What to do: Across the entries that follow, tally every line holding the word "style" and reply with the count alone.

Dataset excerpts:
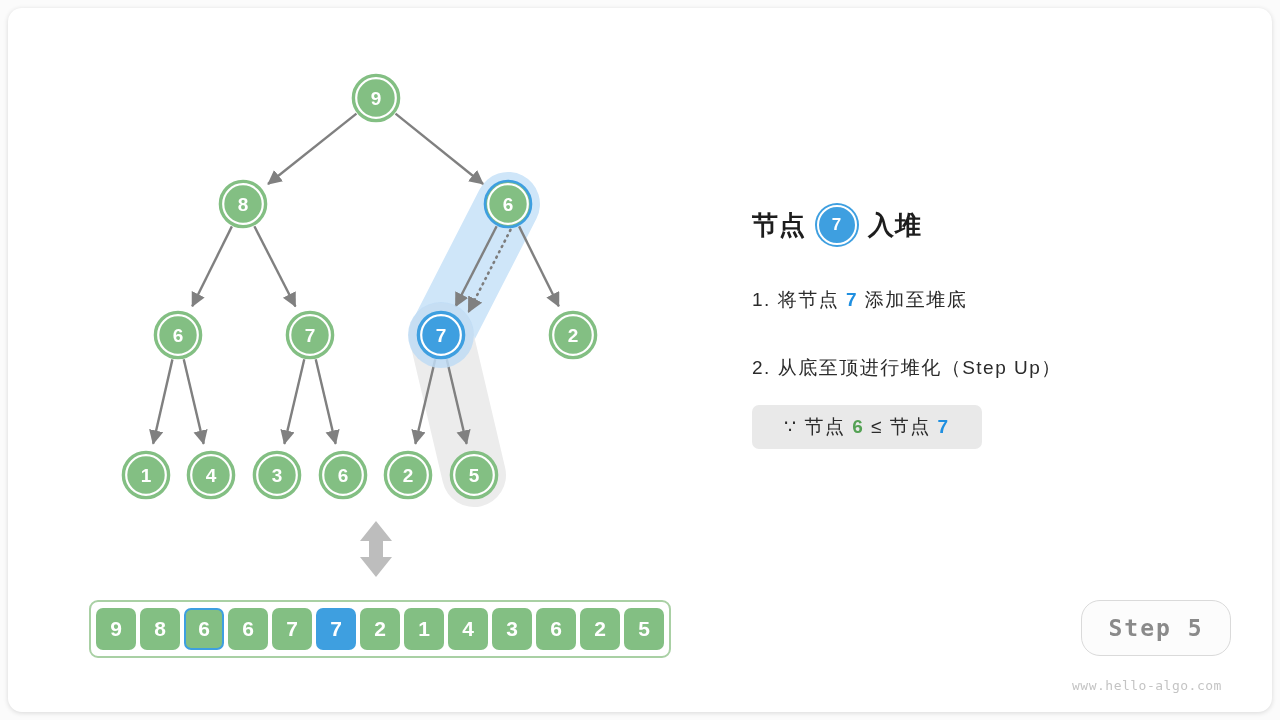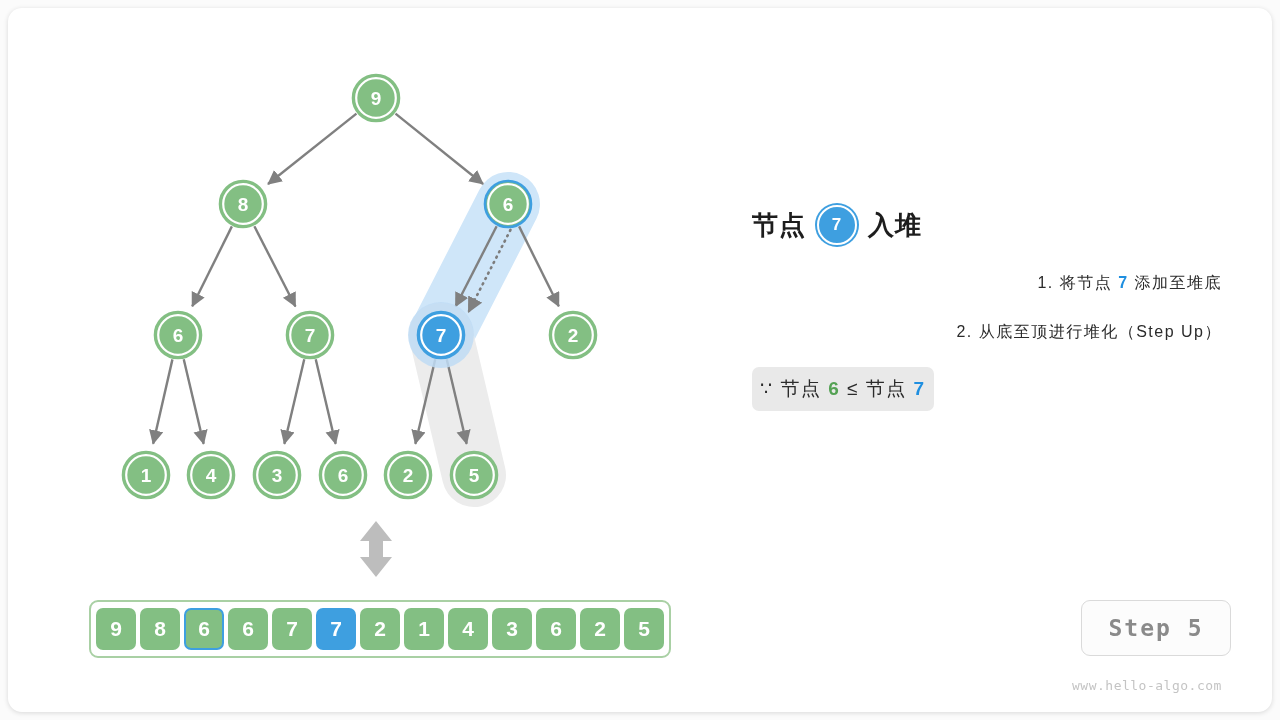--- a/index.html
+++ b/index.html
@@ -35,8 +35,8 @@
     flex:none;
   }
   .step-line{
-    font-size:16px;color:#2b2b2b;margin-top:28px;
-    letter-spacing:1.5px;white-space:nowrap;text-align:right;
+    font-size:19px;color:#2b2b2b;margin-top:42px;
+    letter-spacing:1.5px;white-space:nowrap;
   }
   .step-line .num-blue{color:#1f8fe0;font-weight:bold;}
   .formula{

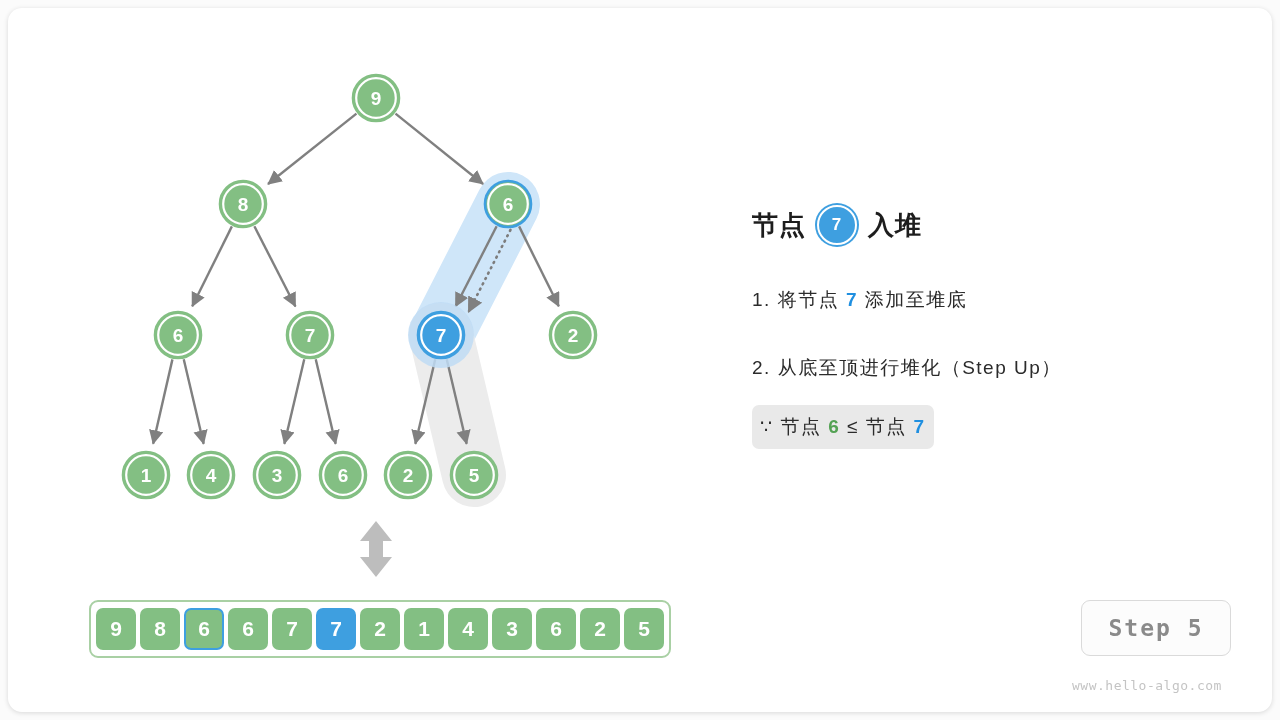--- a/index.html
+++ b/index.html
@@ -42,7 +42,7 @@
   .formula{
     display:inline-block;margin-top:24px;
     background:#e9e9e9;border-radius:7px;
-    padding:9px 8px;font-size:19px;color:#2b2b2b;
+    padding:9px 32px;font-size:19px;color:#2b2b2b;
     letter-spacing:1.5px;white-space:nowrap;
   }
   .formula .g{color:#54a254;font-weight:bold;}

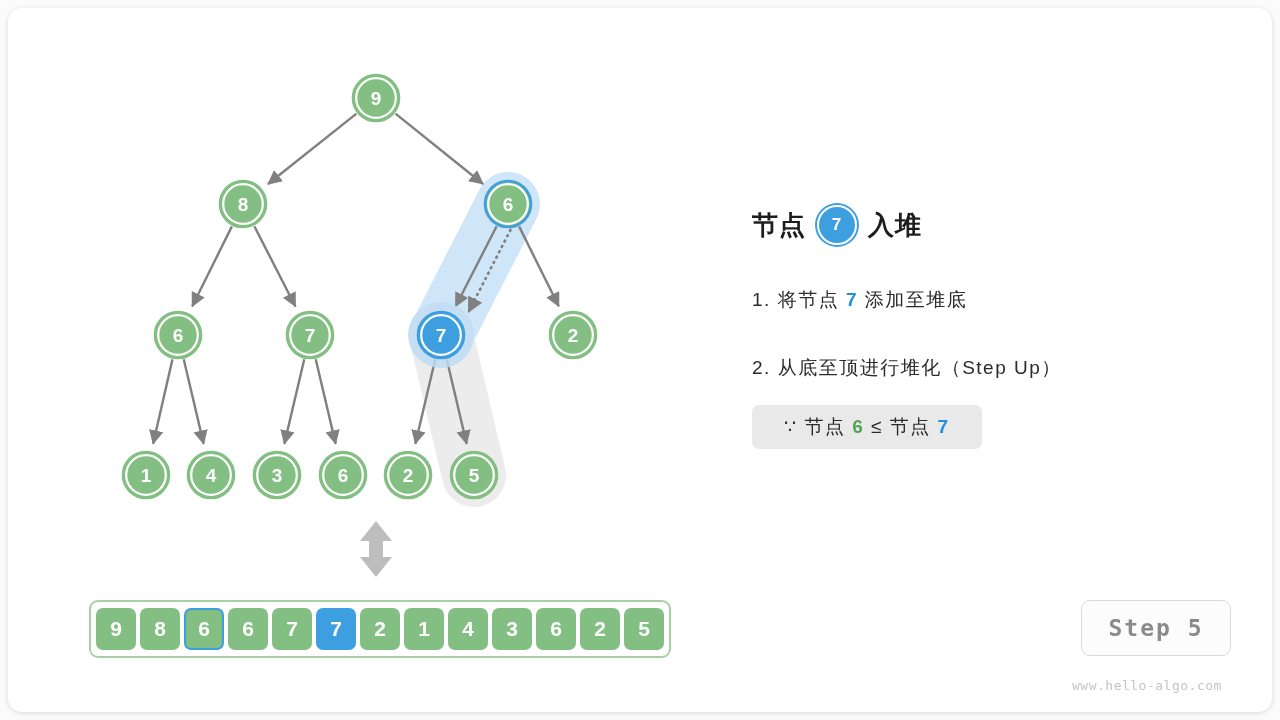--- a/index.html
+++ b/index.html
@@ -52,7 +52,7 @@
   .step-badge{
     position:absolute;left:1081px;top:600px;
     width:148px;height:54px;
-    border:1px solid #dadada;border-radius:9px;
+    border:1px solid #dadada;border-radius:19px;
     background:#fcfcfc;
     display:flex;align-items:center;justify-content:center;
     font-family:"DejaVu Sans Mono","Liberation Mono",monospace;

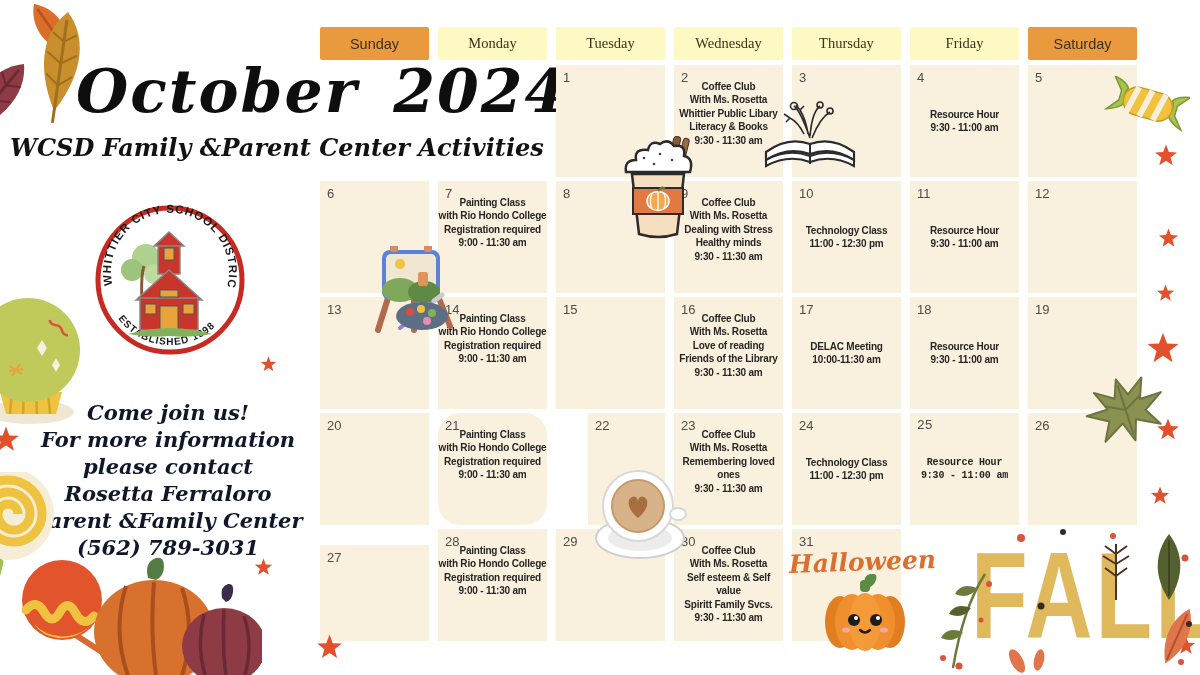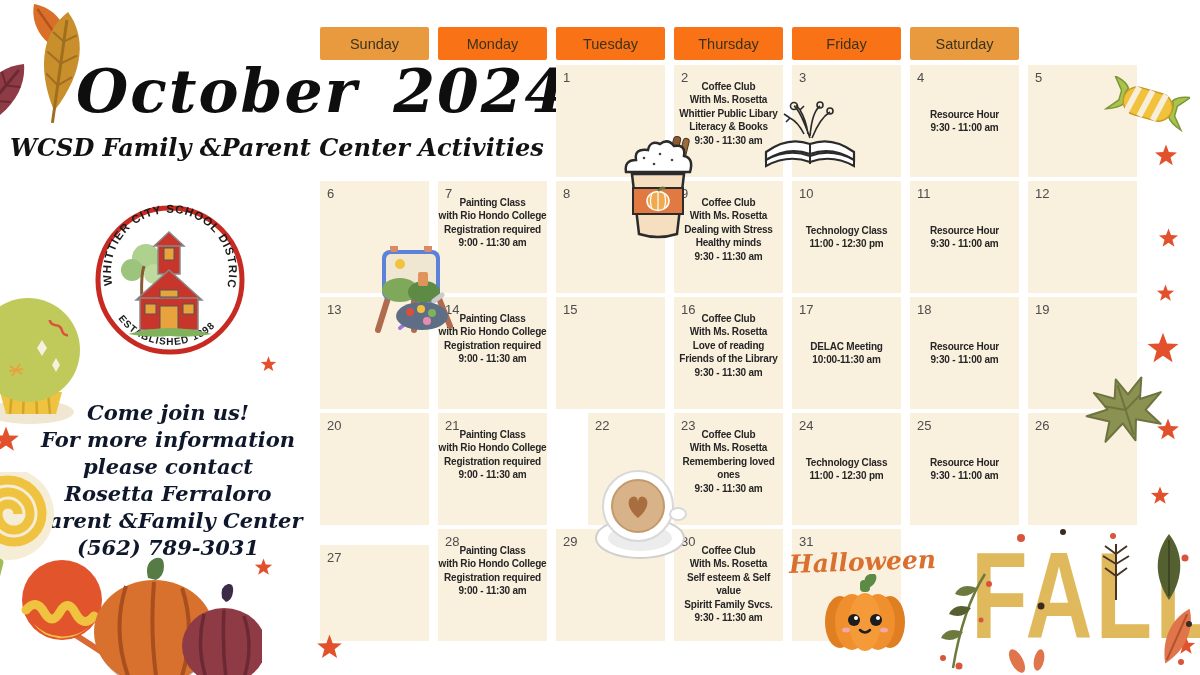--- a/index.html
+++ b/index.html
@@ -24,7 +24,7 @@
   .dayhead{height:33px;display:flex;align-items:center;justify-content:center;
          font-size:14.5px;font-weight:500;color:#3b321c;border-radius:2px;}
   .dayhead.orange{background:#EA9A3E;}
-  .dayhead.yellow{background:#f97316;}
+  .dayhead.yellow{background:#fef9c3;font-family:Liberation Serif, serif;}
   .cal-grid{position:absolute;left:320px;top:65px;display:grid;
          grid-template-columns:repeat(7,109px);grid-template-rows:repeat(5,112px);
          gap:4px 9px;z-index:1;}

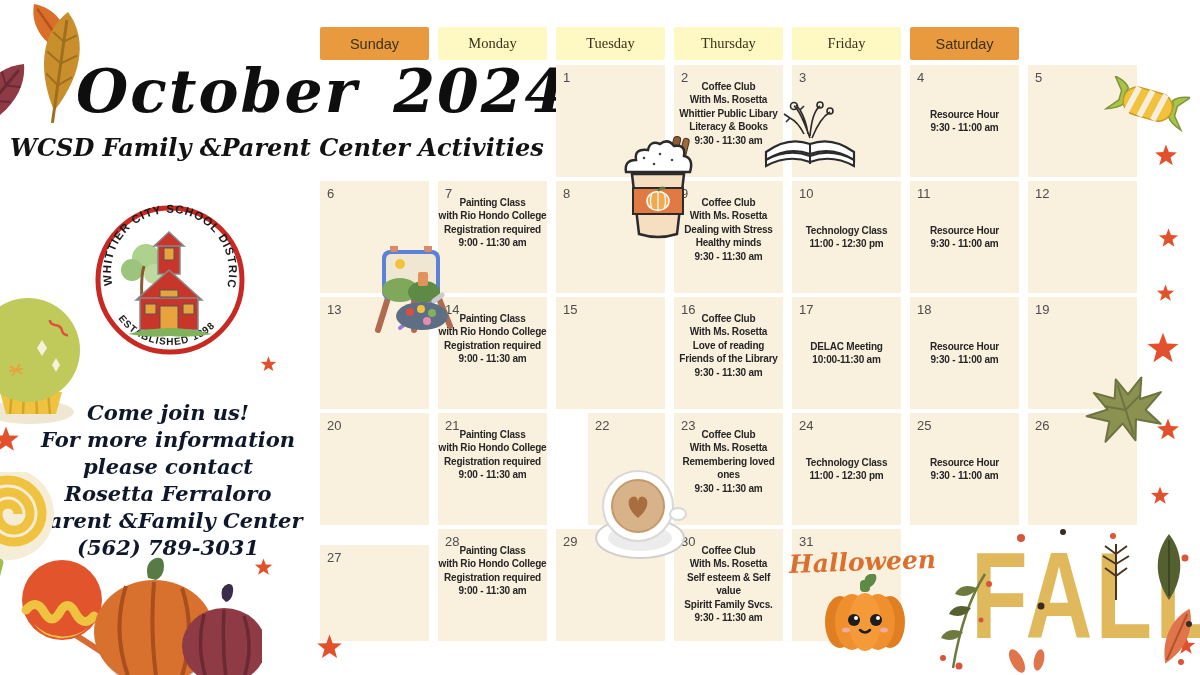--- a/index.html
+++ b/index.html
@@ -113,6 +113,7 @@
     <div class="dayhead orange">Sunday</div>
     <div class="dayhead yellow">Monday</div>
     <div class="dayhead yellow">Tuesday</div>
+    <div class="dayhead yellow">Wednesday</div>
     <div class="dayhead yellow">Thursday</div>
     <div class="dayhead yellow">Friday</div>
     <div class="dayhead orange">Saturday</div>

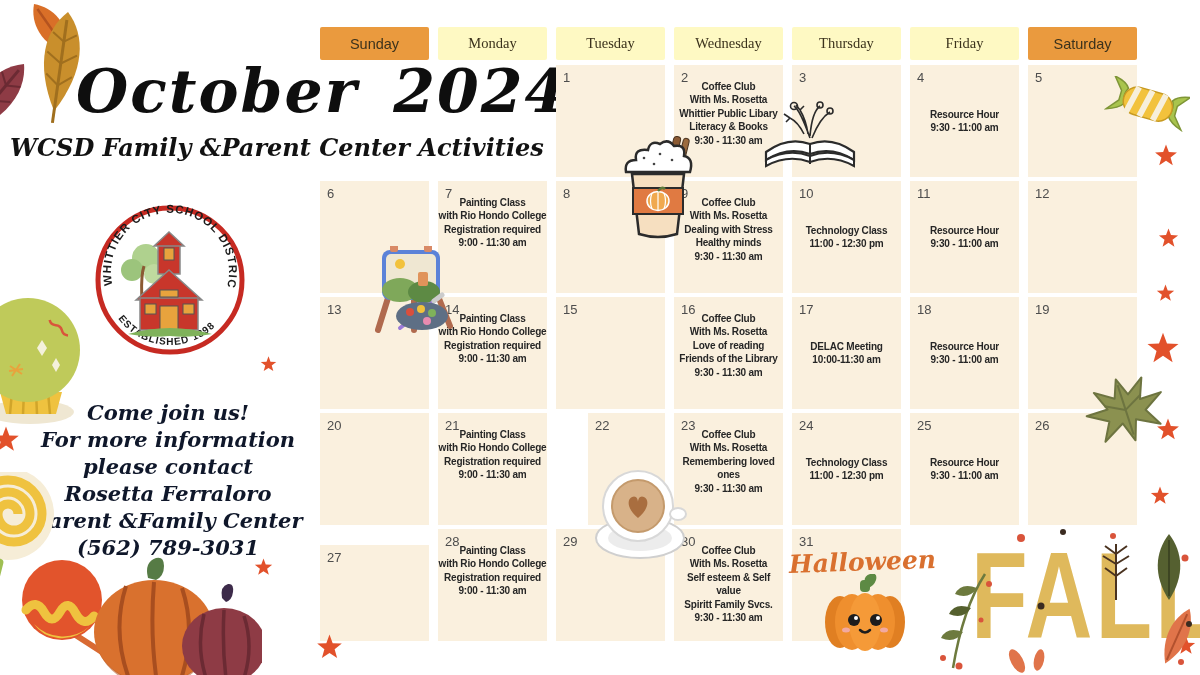--- a/index.html
+++ b/index.html
@@ -233,7 +233,7 @@
       <div class="cal-cell" style="grid-area: 4 / 1; padding-left: 28px;">
         <div class="day-num">20</div>
       </div>
-      <div class="cal-cell" style="grid-area: 4 / 2;">
+      <div class="cal-cell" style="grid-area: 4 / 2; border-radius: 22px;">
         <div class="day-num">21</div>
         <div class="events top">
           <div>Painting Class</div>

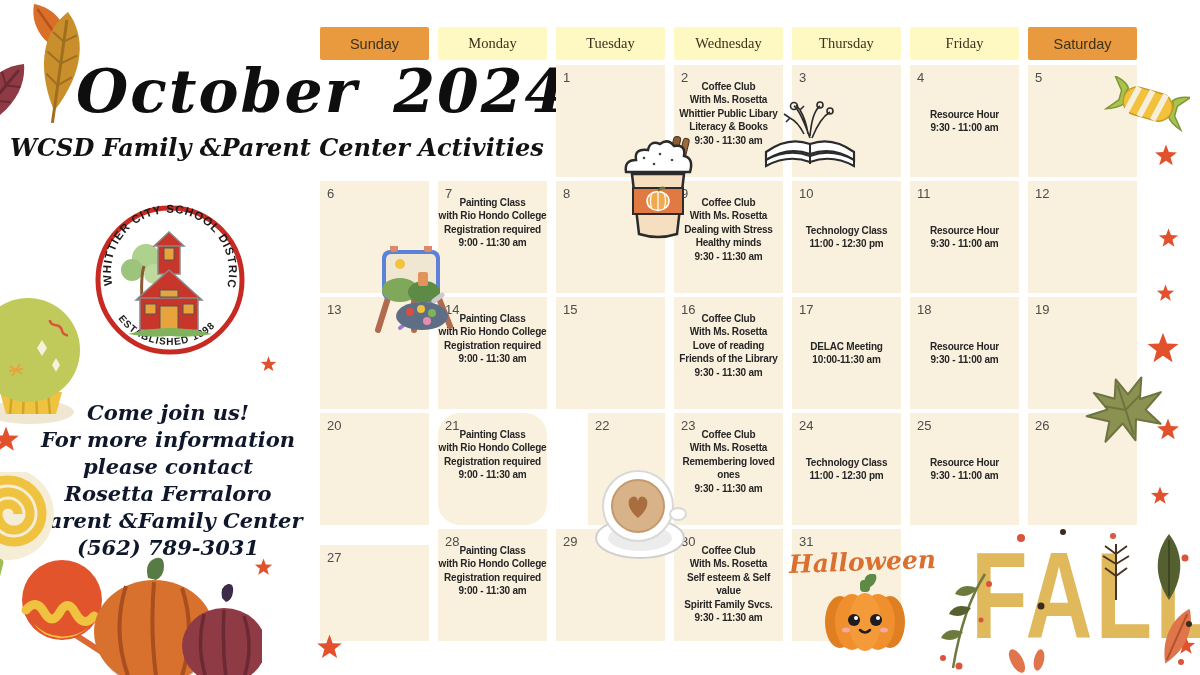--- a/index.html
+++ b/index.html
@@ -262,7 +262,7 @@
           <div>11:00 - 12:30 pm</div>
         </div>
       </div>
-      <div class="cal-cell" style="grid-area: 4 / 6;">
+      <div class="cal-cell" style="grid-area: 4 / 6; font-family: Liberation Mono, monospace;">
         <div class="day-num">25</div>
         <div class="events mid">
           <div>Resource Hour</div>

Solution: 5